§ **Given data**
+ + + +
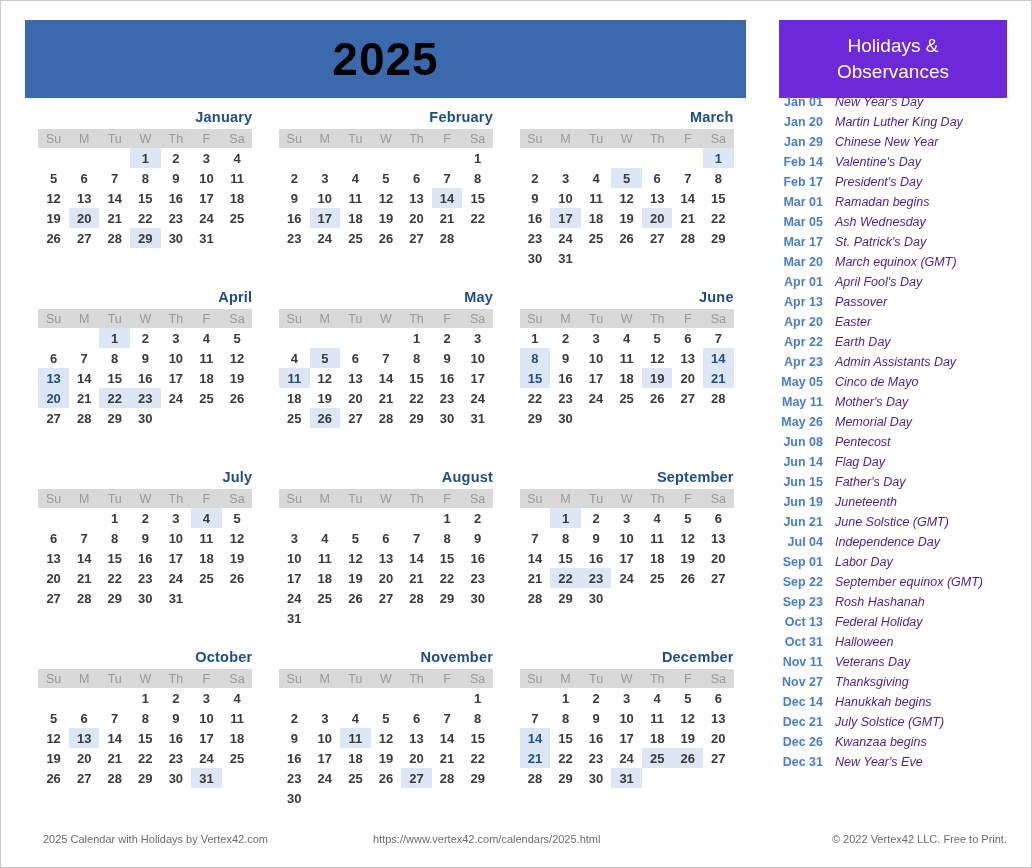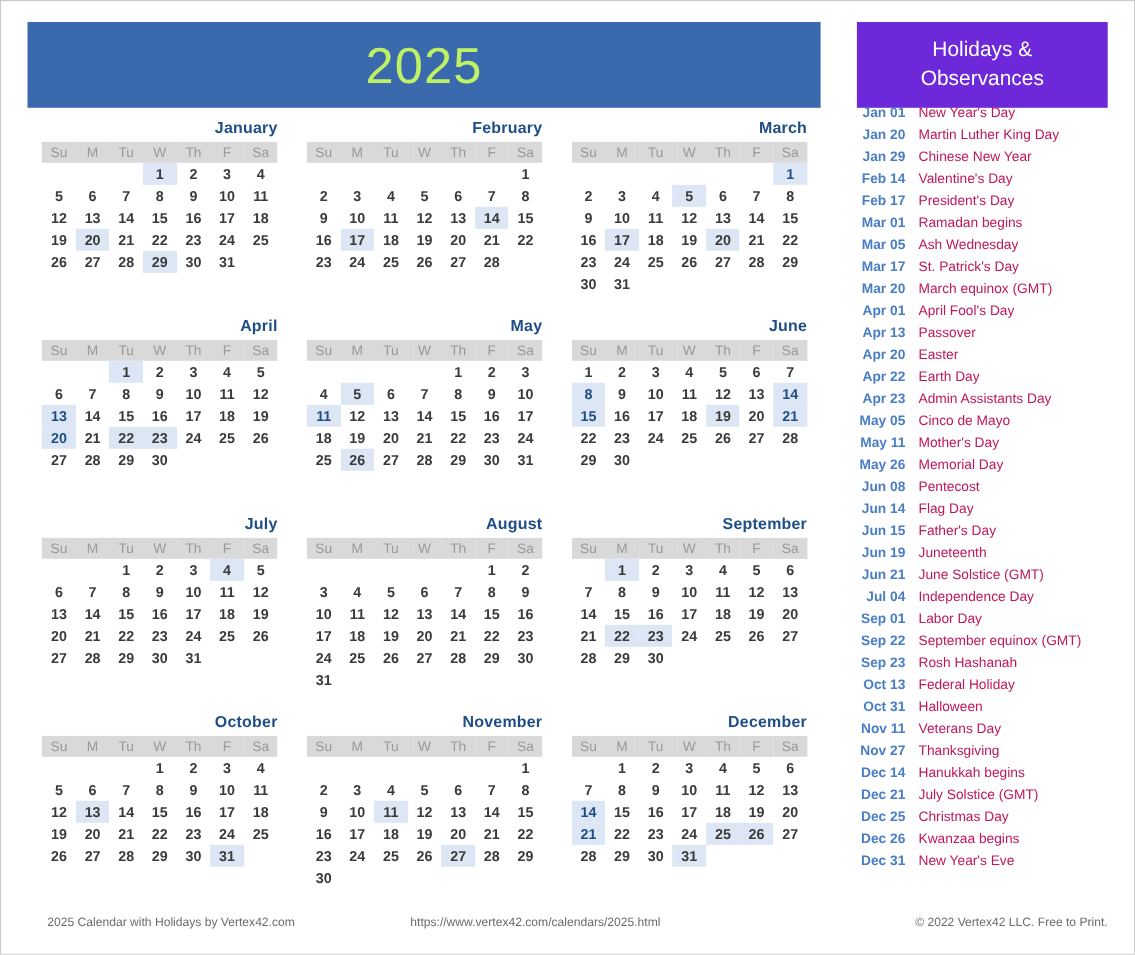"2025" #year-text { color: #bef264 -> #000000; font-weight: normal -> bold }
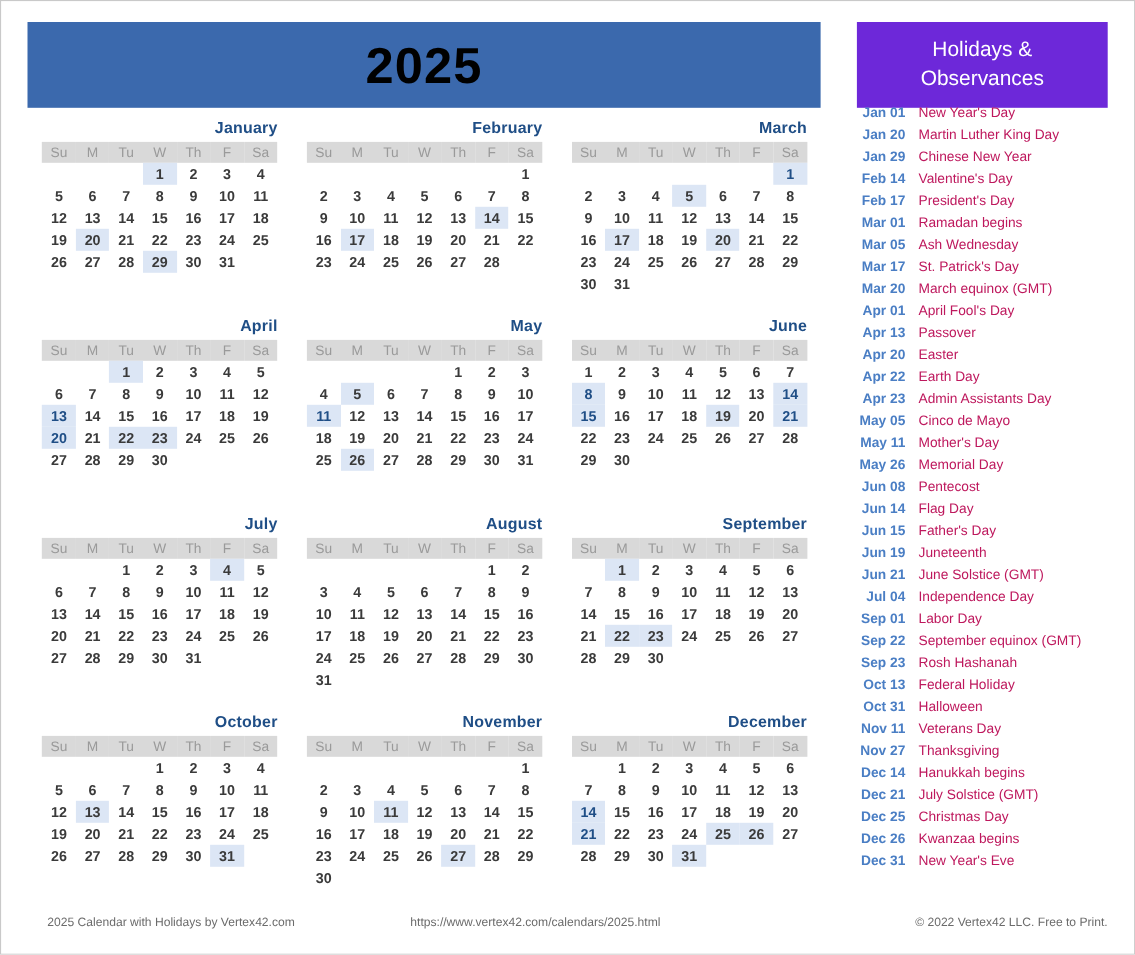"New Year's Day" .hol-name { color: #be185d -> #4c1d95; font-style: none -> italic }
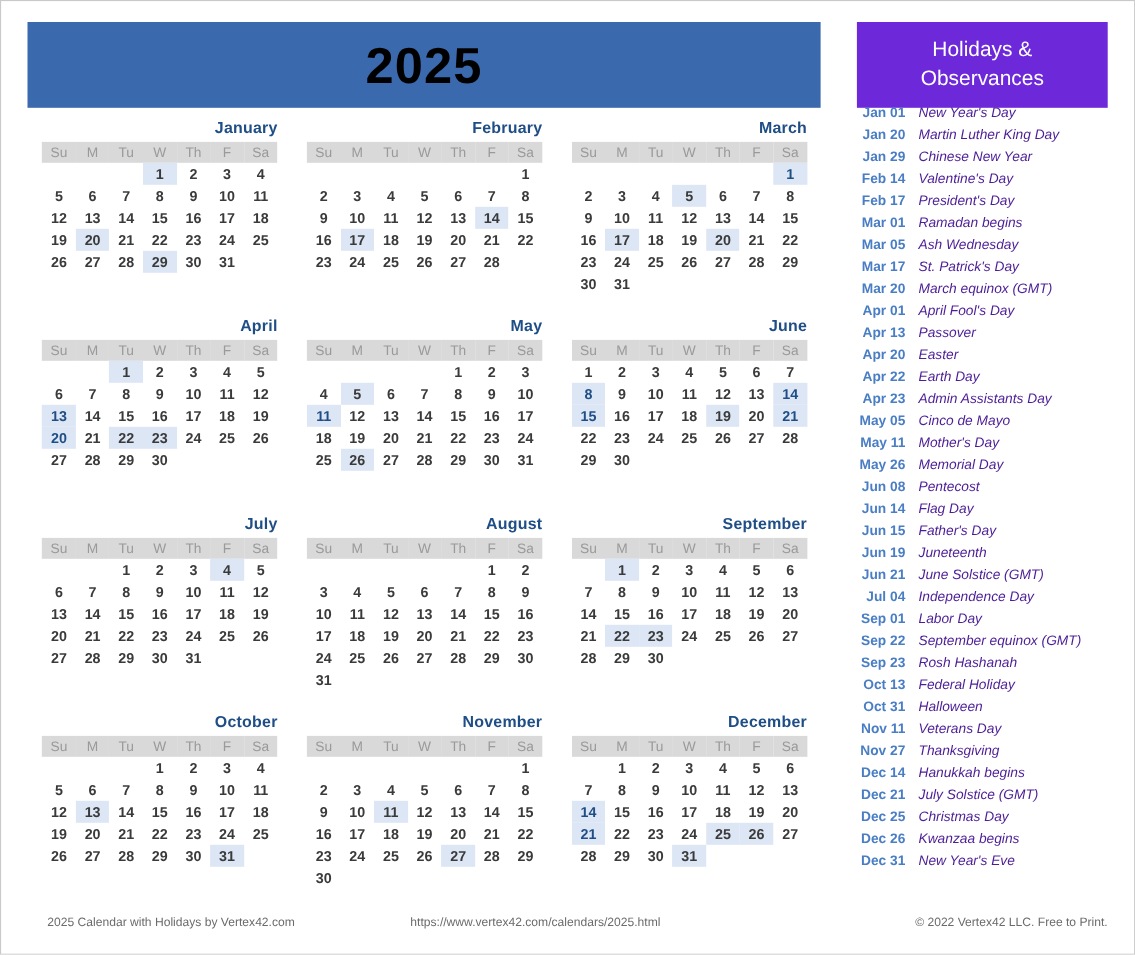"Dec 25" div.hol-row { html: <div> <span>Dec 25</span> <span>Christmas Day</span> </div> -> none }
+ + + +
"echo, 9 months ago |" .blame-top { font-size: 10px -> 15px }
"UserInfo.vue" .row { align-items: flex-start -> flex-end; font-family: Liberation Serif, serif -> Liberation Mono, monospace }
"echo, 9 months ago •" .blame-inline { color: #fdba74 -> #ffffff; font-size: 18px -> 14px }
+ + + +
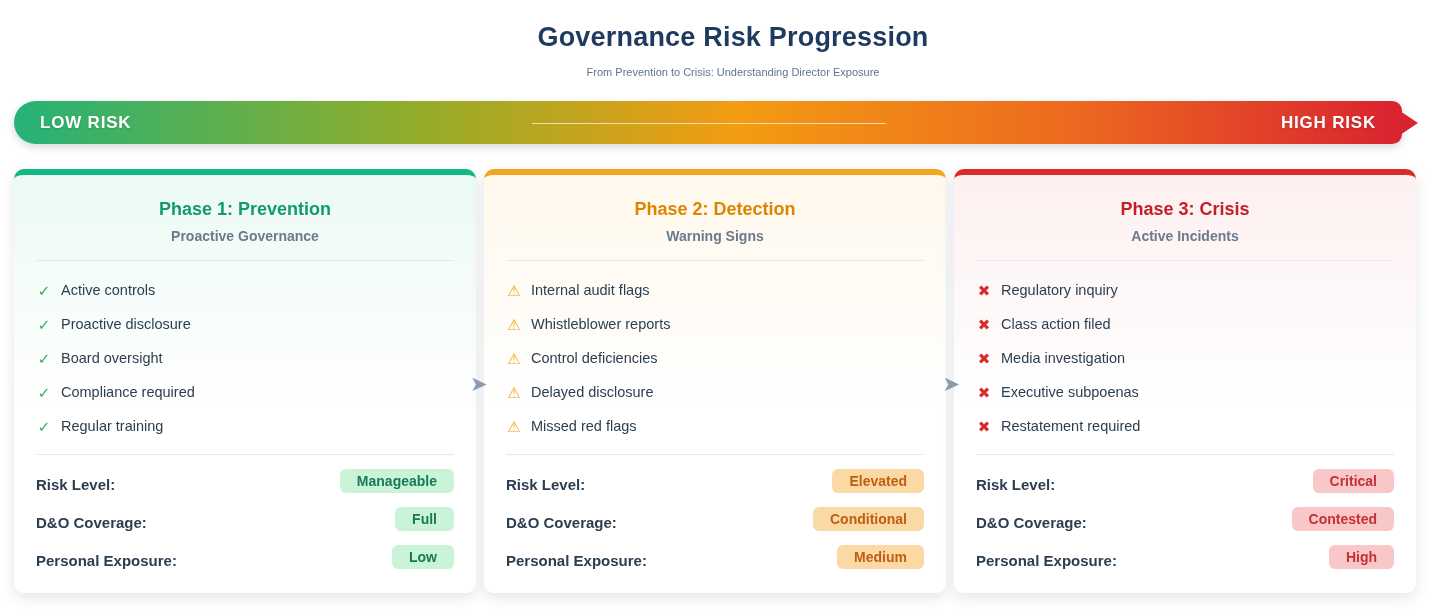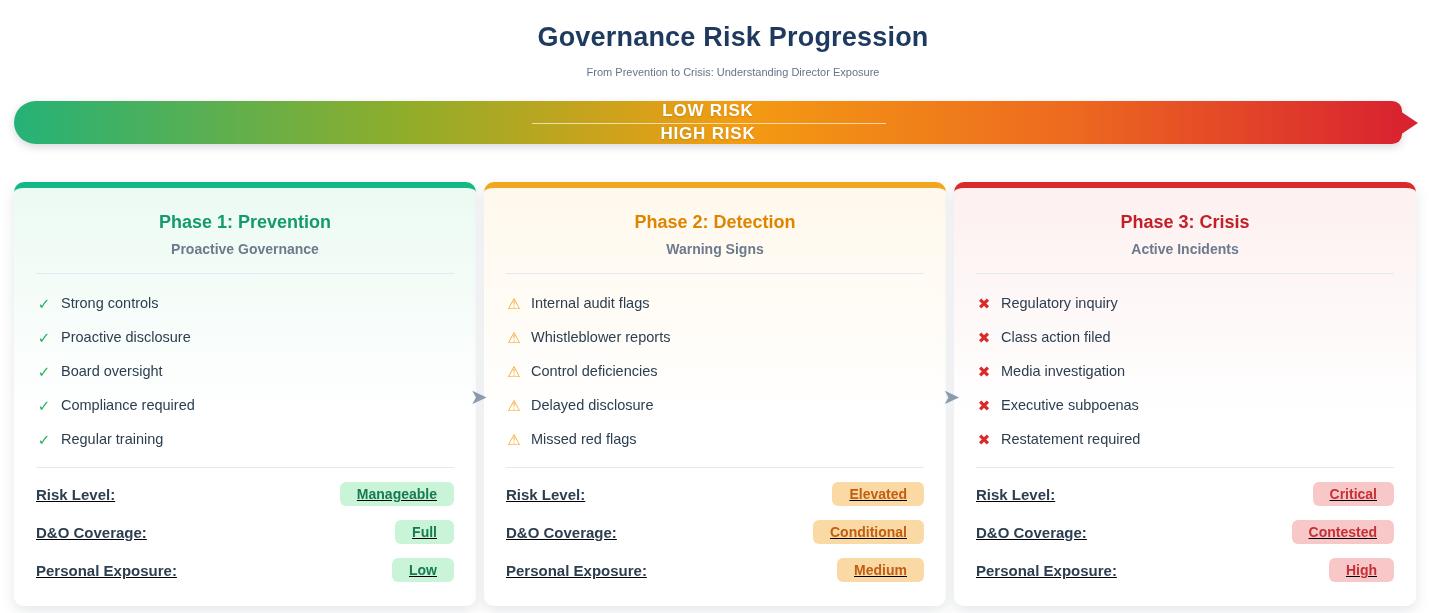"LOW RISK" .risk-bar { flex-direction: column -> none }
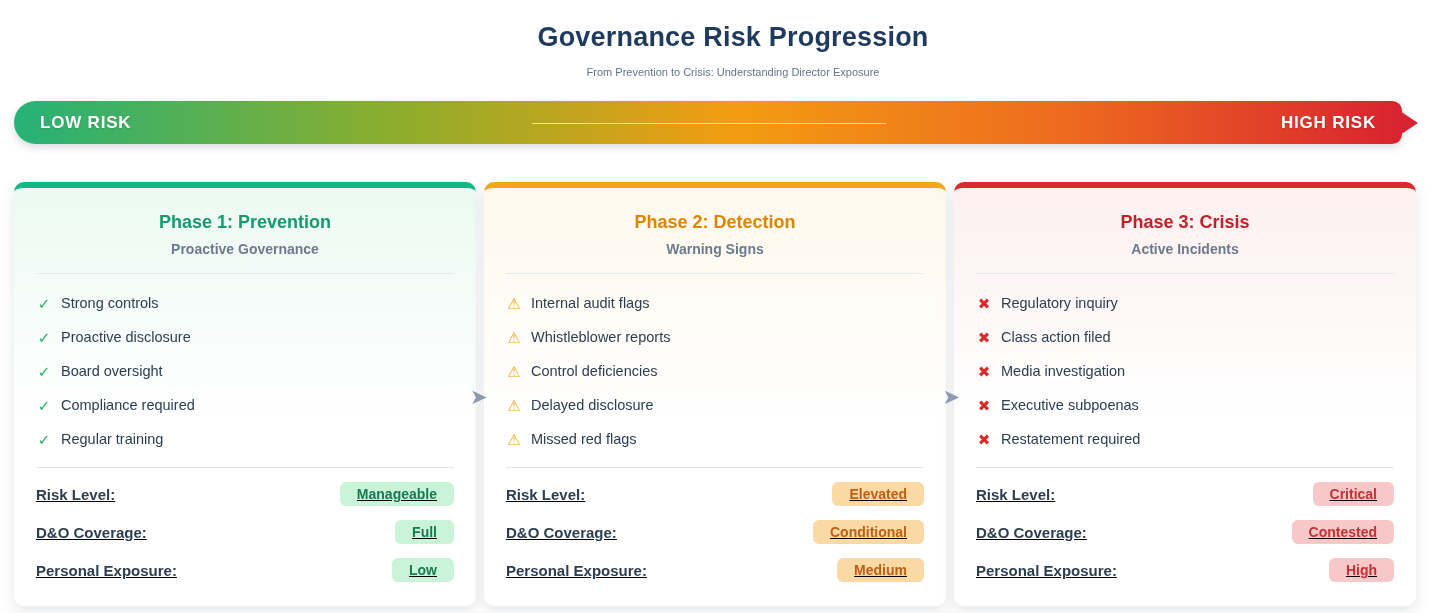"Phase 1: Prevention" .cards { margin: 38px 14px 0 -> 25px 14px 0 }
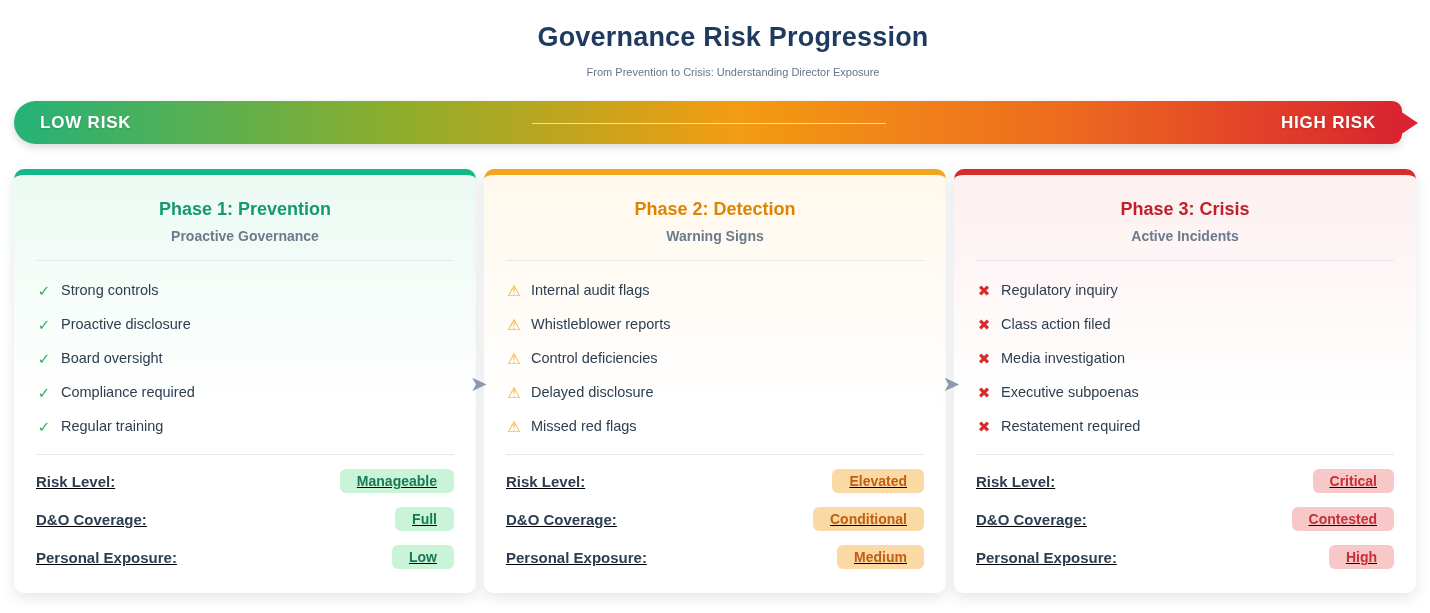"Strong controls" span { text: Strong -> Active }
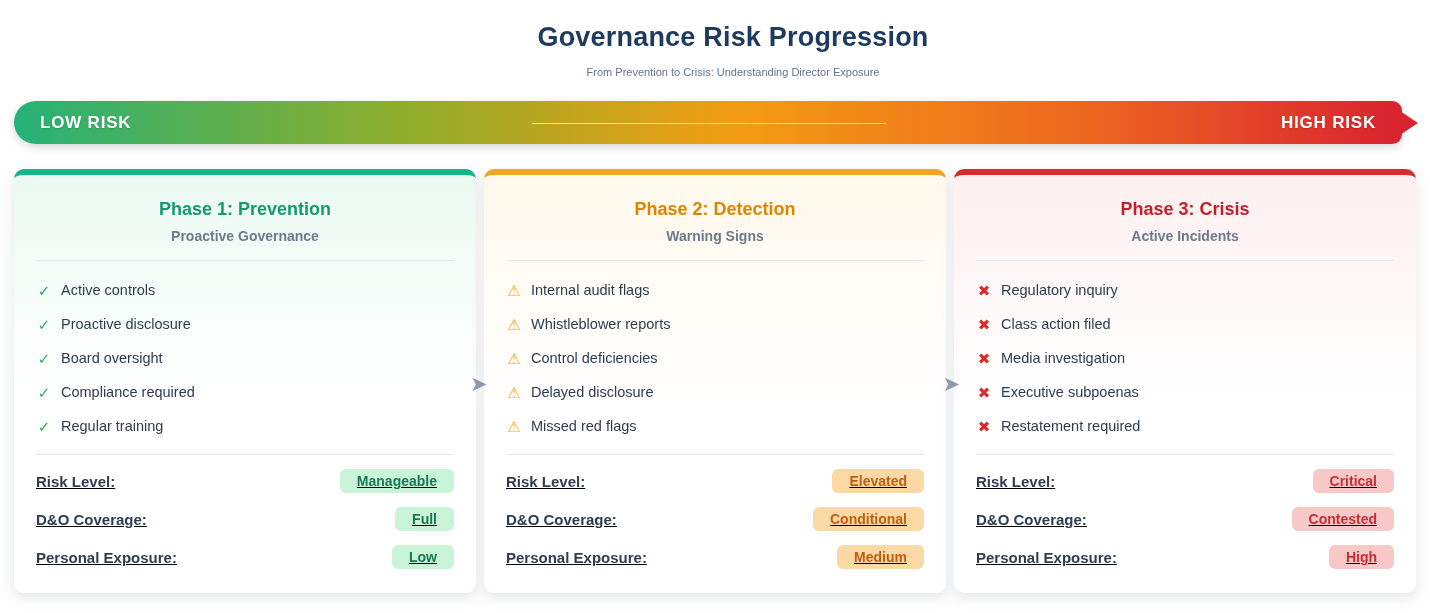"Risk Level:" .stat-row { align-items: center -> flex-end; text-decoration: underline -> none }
+ + + +
§ **What is being asked**
For the material above, give again only the lines starting at the line that contains "margin: 38px 14px" and ending at the line that contains "align-items: center ->". Pictures do not belong in the copy.

§ **Solution**
"Phase 1: Prevention" .cards { margin: 38px 14px 0 -> 25px 14px 0 }
"Strong controls" span { text: Strong -> Active }
"Risk Level:" .stat-row { align-items: center -> flex-end; text-decoration: underline -> none }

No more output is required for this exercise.